- Goal of the exercise -
Write out, word for word, only the lines from the one containing "[257,274,309,284] conhecer ->" through the final line of the data.

Items from a data source:
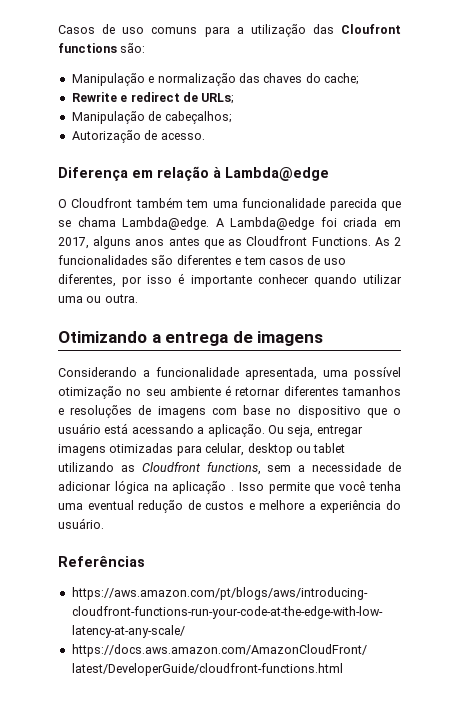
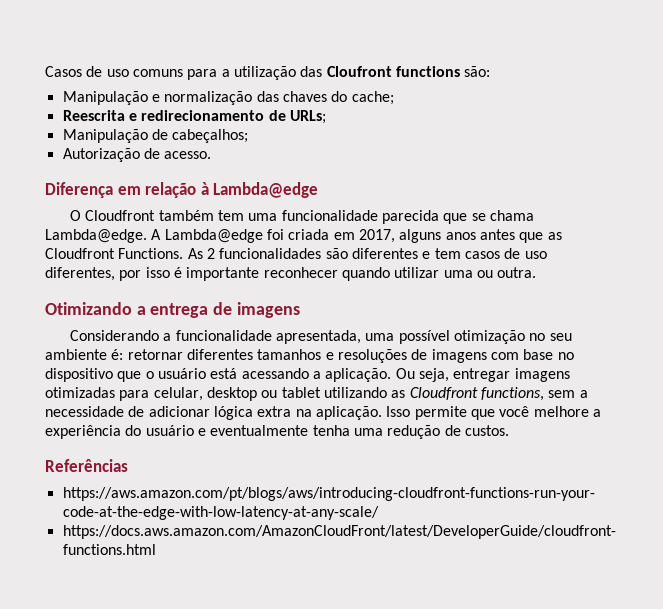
[71,92,180,102] Rewrite e redirect -> [62,110,265,121] Reescrita e redirecionamento
[257,274,309,284] conhecer -> [263,267,338,278] reconhecer
[225,385,232,396] é -> [111,349,124,360] é:
[153,481,235,494] na aplicação . -> [257,406,382,420] extra na aplicação.
[368,481,401,491] [58,500,401,513] [58,518,104,529] tenha uma eventual redução de custos e melhore a experiência do usuário. -> [533,406,601,417] [45,425,509,439] melhore a experiência do usuário e eventualmente tenha uma redução de custos.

- Exercise answer -
[257,274,309,284] conhecer -> [263,267,338,278] reconhecer
[225,385,232,396] é -> [111,349,124,360] é:
[153,481,235,494] na aplicação . -> [257,406,382,420] extra na aplicação.
[368,481,401,491] [58,500,401,513] [58,518,104,529] tenha uma eventual redução de custos e melhore a experiência do usuário. -> [533,406,601,417] [45,425,509,439] melhore a experiência do usuário e eventualmente tenha uma redução de custos.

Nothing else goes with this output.